I implemented fscrawler with elasticsearch. Rest is enabled. I can post a file to fscrawler and the text is correctly extracted and put in the elasticsearch index. I can verify that with Kibana.
I m not able to get the extracted text in the response.
I tried several setups in the _settings.yaml. But i don't get the text back in the reponse, unless i add debug=true as queryParam calling fscrawler endpoint.
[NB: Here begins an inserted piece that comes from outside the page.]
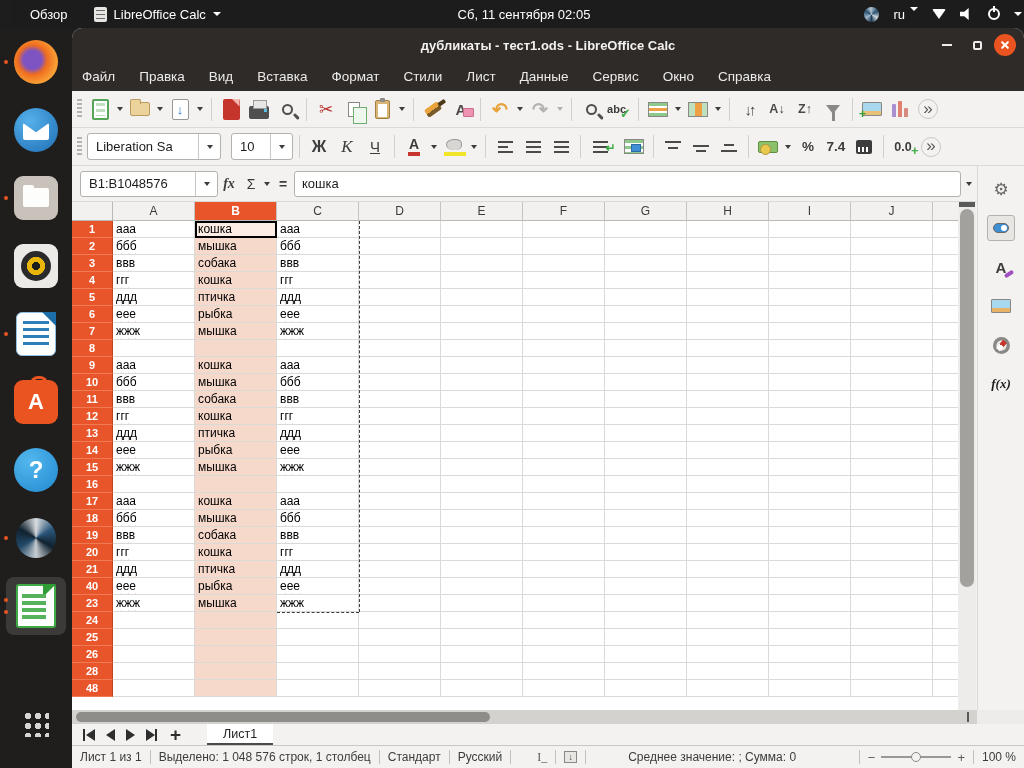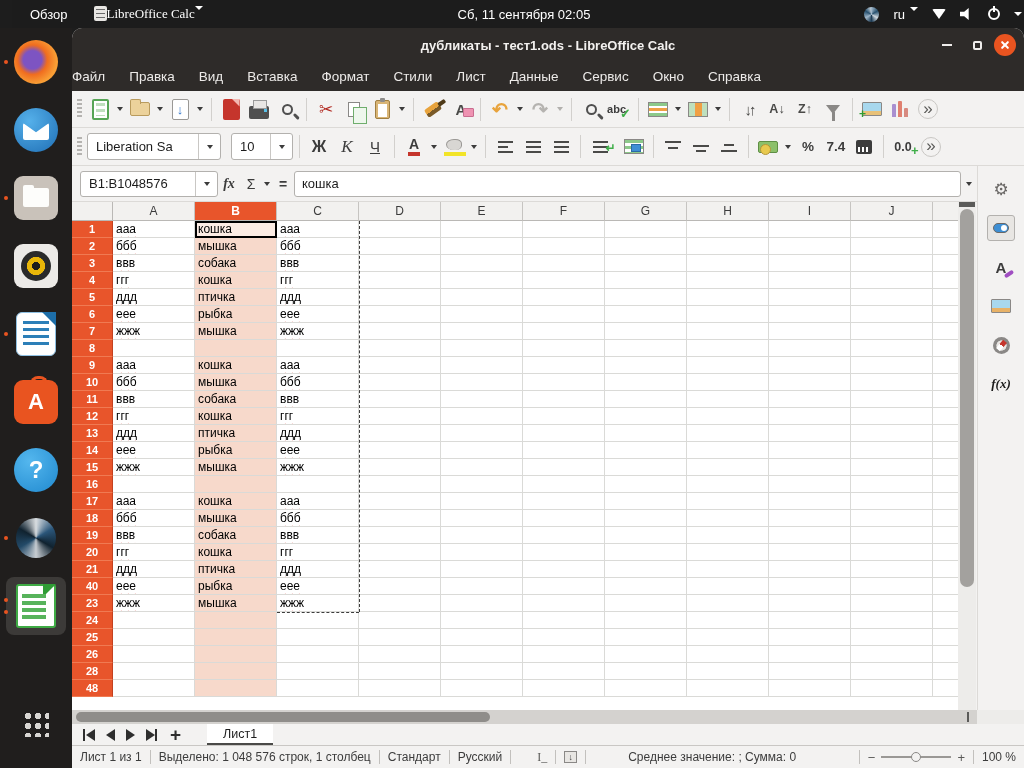"LibreOffice Calc" .tb-appmenu { align-items: none -> center; font-family: Liberation Serif, serif -> none; gap: 0 -> 7px }
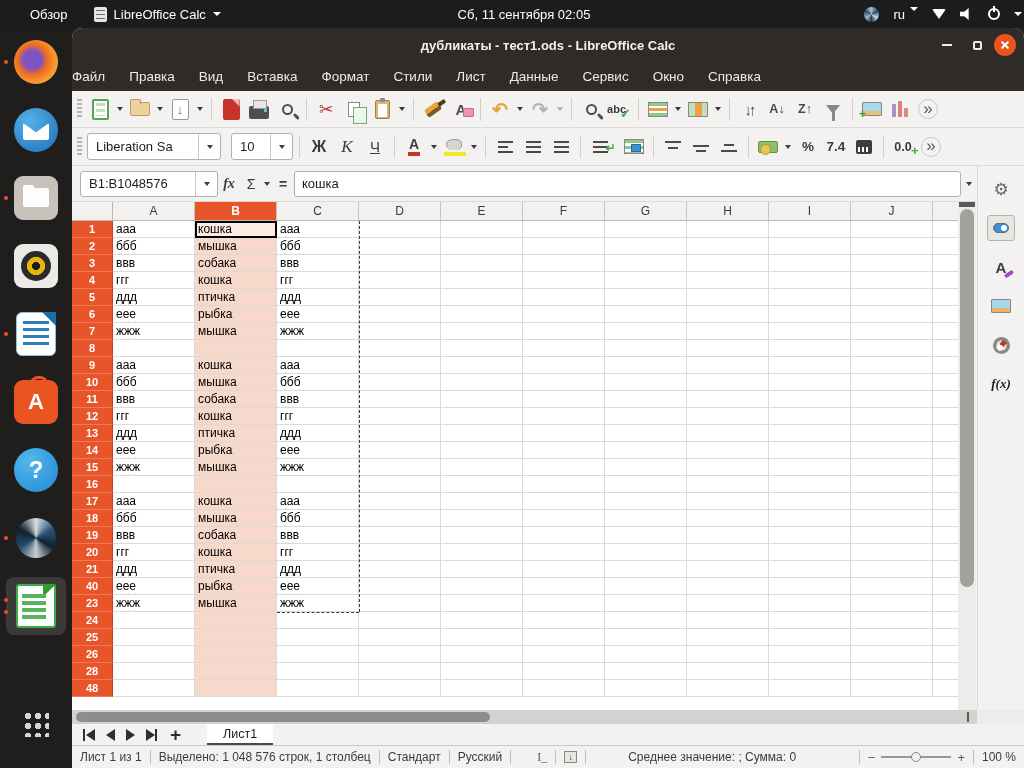"Файл" #menubar { padding-left: 0 -> 10px }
http://localhost:8080/_document?debug=true
The endpoint is called directly with postman.
Here is my _settings.yaml
---
name: "idx"
fs:
indexed_chars: 100%
lang_detect: true
continue_on_error: true
logging: ERROR
ocr:
language: "eng"
enabled: true
pdf_strategy: "auto"
elasticsearch:
nodes:
- url: "https://elasticsearch:9200"
username: "elastic"
password: "Test123"
ssl_verification: false
store_source: true
index_content: true
rest :
url: "http://fscrawler:8080"
my fscrawler image:
dadoonet/fscrawler:2.10-SNAPSHOT
Elasticstackversion: 8.6.2
response:
{
"ok": true,
"filename": "JAVASCRIPT.pdf",
"url": "https://elasticsearch:9200/idx/_doc/337d3e366ce4b765f650c5a87011e117"
}
I found no way to get the extracted text in the response, unless as i mentioned setting ?debug=true.
You can either call Elasticsearch to get the indexed document:
curl https://localhost:9200/idx/_doc/337d3e366ce4b765f650c5a87011e117
Or call the simulate API of fscrawler.